Electronic-voting security scrutinized at symposium

Concerns raised as presidential election looms

While many of the systems have redundant components, so that votes are recorded in multiple places, that is only used to protect against "obvious things like power failures," according to Douglas Jones, an associate professor of computer science at the University of Iowa in Iowa City who has been a voting machine examiner for that state since 1994. In his conference presentation, Jones added that there is a window of opportunity, albeit of just a few milliseconds, when there is no independent data path, and he pointed out that it is possible to build a system where two redundant mechanisms independently record the voter's action.

Those who are concerned with the security of DREs are calling for audit trails with the systems that allow a voter to verify that a vote has been properly recorded by the machine. How to implement those audit trails is a subject of controversy: A vocal group is demanding voter-verifiable paper audit trails, and recently succeeded in convincing the California secretary of state to mandate that approach. But many election officials seem strongly opposed to introducing that requirement, arguing that adding printers to systems will increase not only costs but the likelihood of mechanical failures as printers break down, jam or run out of paper. Colorado Secretary of State Donnetta Davidson also warned attendees that in recounts when the paper doesn't match the machine tally there will be no way to know which total to trust and "we'll end up in court."
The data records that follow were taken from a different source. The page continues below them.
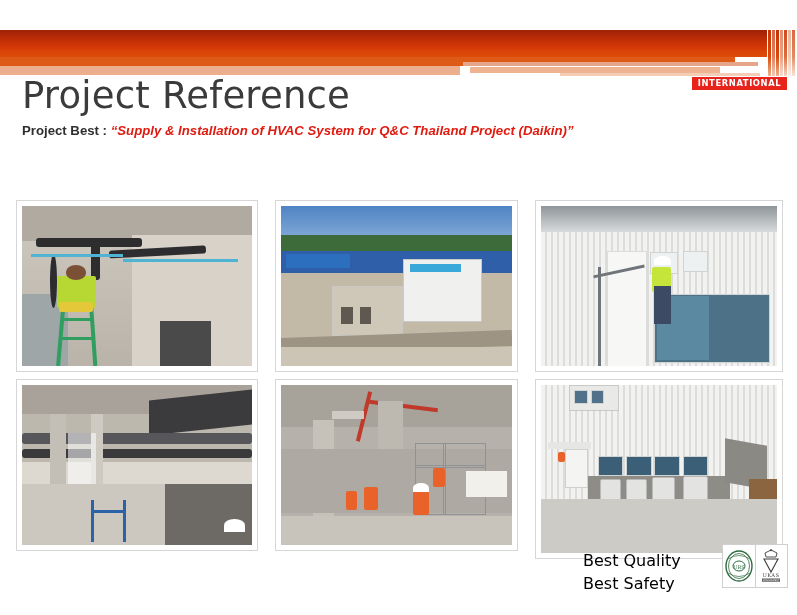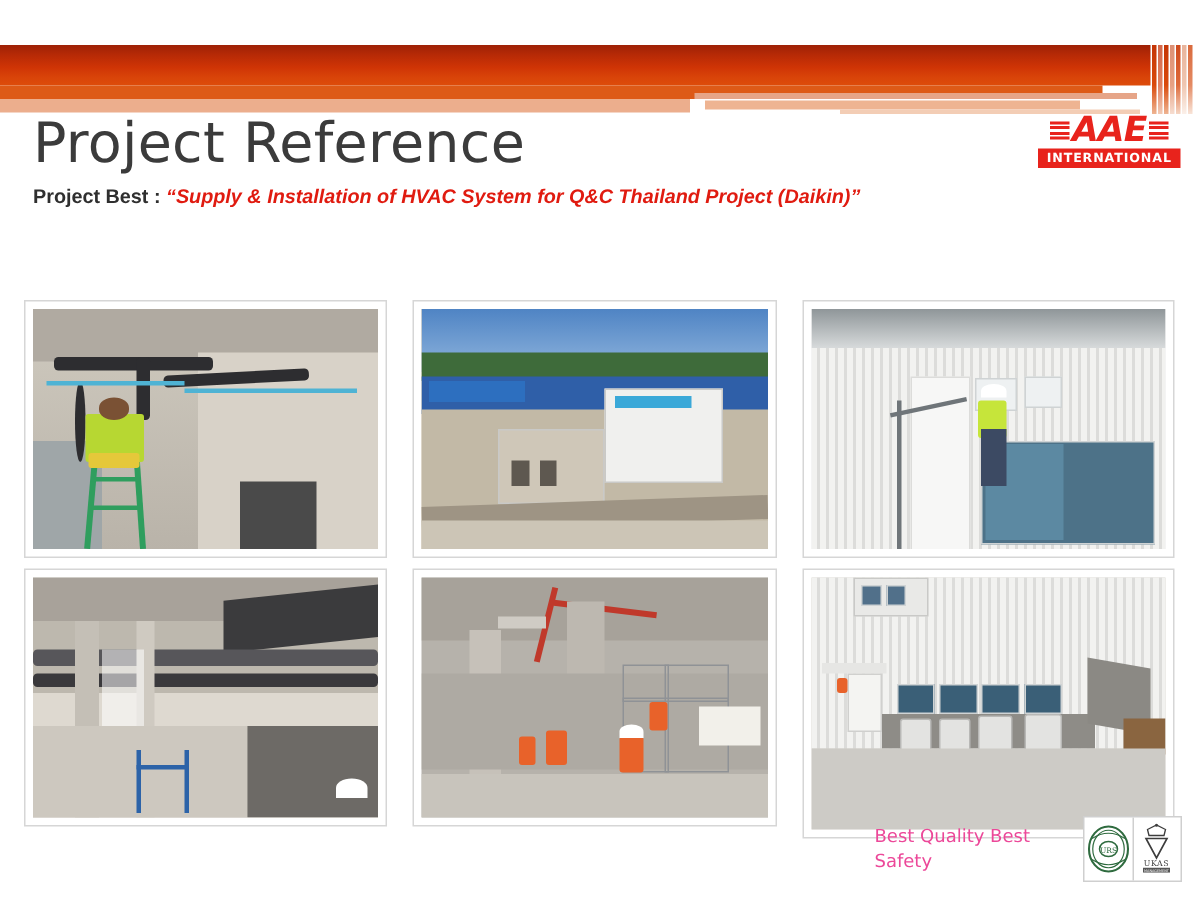--- a/index.html
+++ b/index.html
@@ -244,21 +244,6 @@
 </div>
 
 <div id="aae-logo">
-  <div class="logo-row">
-    <span class="bars">
-      <i></i>
-        <i></i>
-        <i></i>
-        <i></i>
-    </span>
-    <span class="aae-text">AAE</span>
-    <span class="bars">
-      <i></i>
-        <i></i>
-        <i></i>
-        <i></i>
-    </span>
-  </div>
   <div class="intl-bar">INTERNATIONAL</div>
 </div>
 

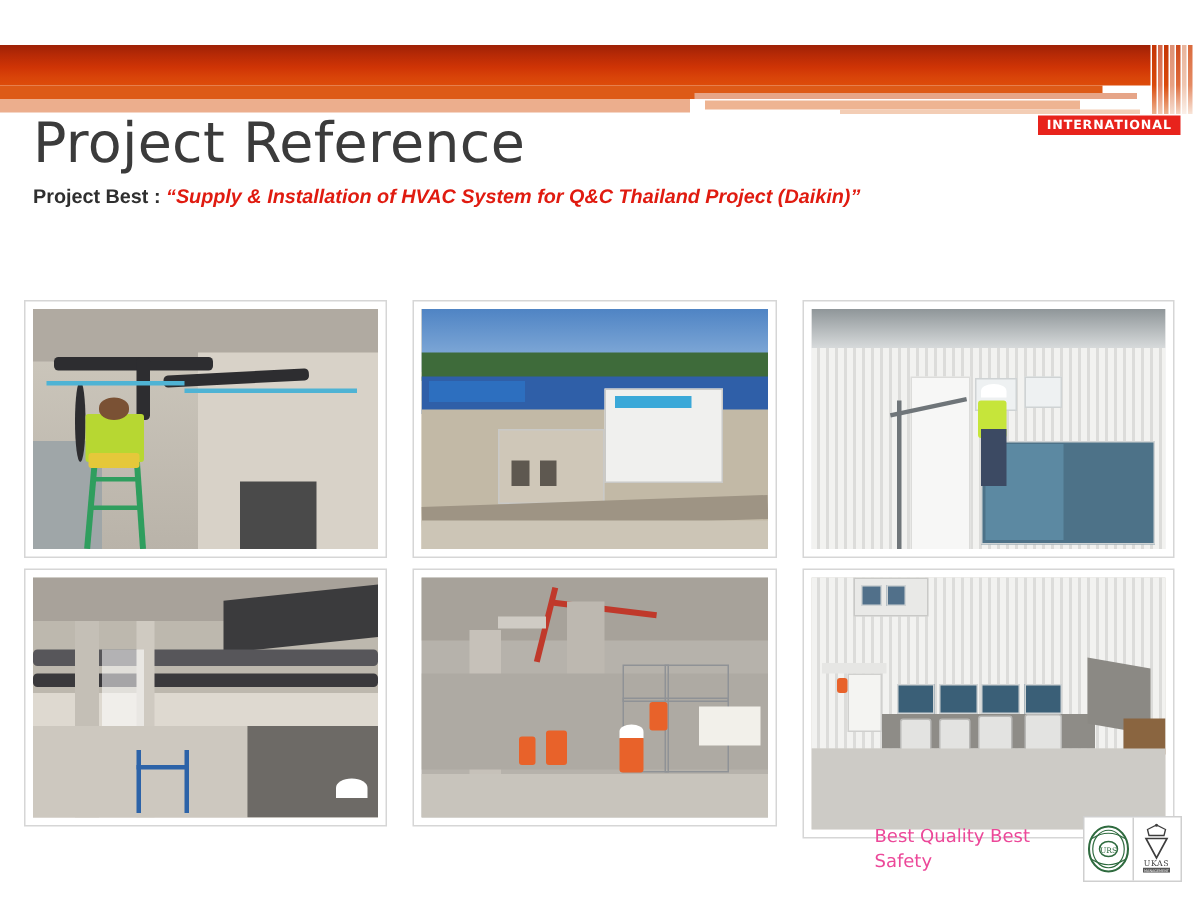--- a/index.html
+++ b/index.html
@@ -171,8 +171,8 @@
     left: 583px;
     top: 549px;
     width: 135px;
-    font-size: 12px;
-    color: #ec4899;
+    font-size: 16px;
+    color: #000000;
     line-height: 1.45;
     font-family: "DejaVu Sans", sans-serif;
   }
The symposium did see some agreement on the issue of conformance testing to the new specifications that are to be set by the EAC: there appeared to be a consensus that developing the tests is going to be an enormous undertaking. NIST invited Patrick Curran, manager of Java conformance testing at Sun Microsystems Inc., to provide his perspective on the issue. Curran called the current voting systems standard a "broad and ambiguous specification" and observed that "You guys have got a big job ahead of you." He did caution that with regard to security, "don't plug holes in the hardware and software specification by defining processes that humans must implement."

Questioned by attendee Hans von Spakovsky of the U.S. Department of Justice's Civil Rights Division about whether it's a good idea that commercial off-the-shelf (COTS) components of election systems are currently exempt from conformance testing, conference speakers appeared to agree that the exemption is troubling. But the feasibility of such testing is a problem.

"Philosophically we do agree that COTS should not be exempted. But do you have access to the source code?" said Herb Deutsch, who chairs the IEEE committee on voting equipment standards and is employed by Election Systems & Software Inc., a DRE vendor. "If it's a Microsoft operating system, what do you do?"

That gulf between the theoretical and practical is characteristic of the electronic-voting controversy, as computer scientists maintain that no software can be made provably secure and must therefore include audit trails, while election officials need to run elections that go smoothly and where there are no doubts about the outcome. No one wants a repeat of Florida in the 2000 election, the nightmare scenario that HAVA was intended to avert.

Some election officials even charge that the computer security specialists who have joined the voting systems debate are needlessly undermining the confidence of voters. However, according to Iowa's Jones, the opposite is true.

"Trustworthy systems must rest on one central principle: trust no-one," Jones said.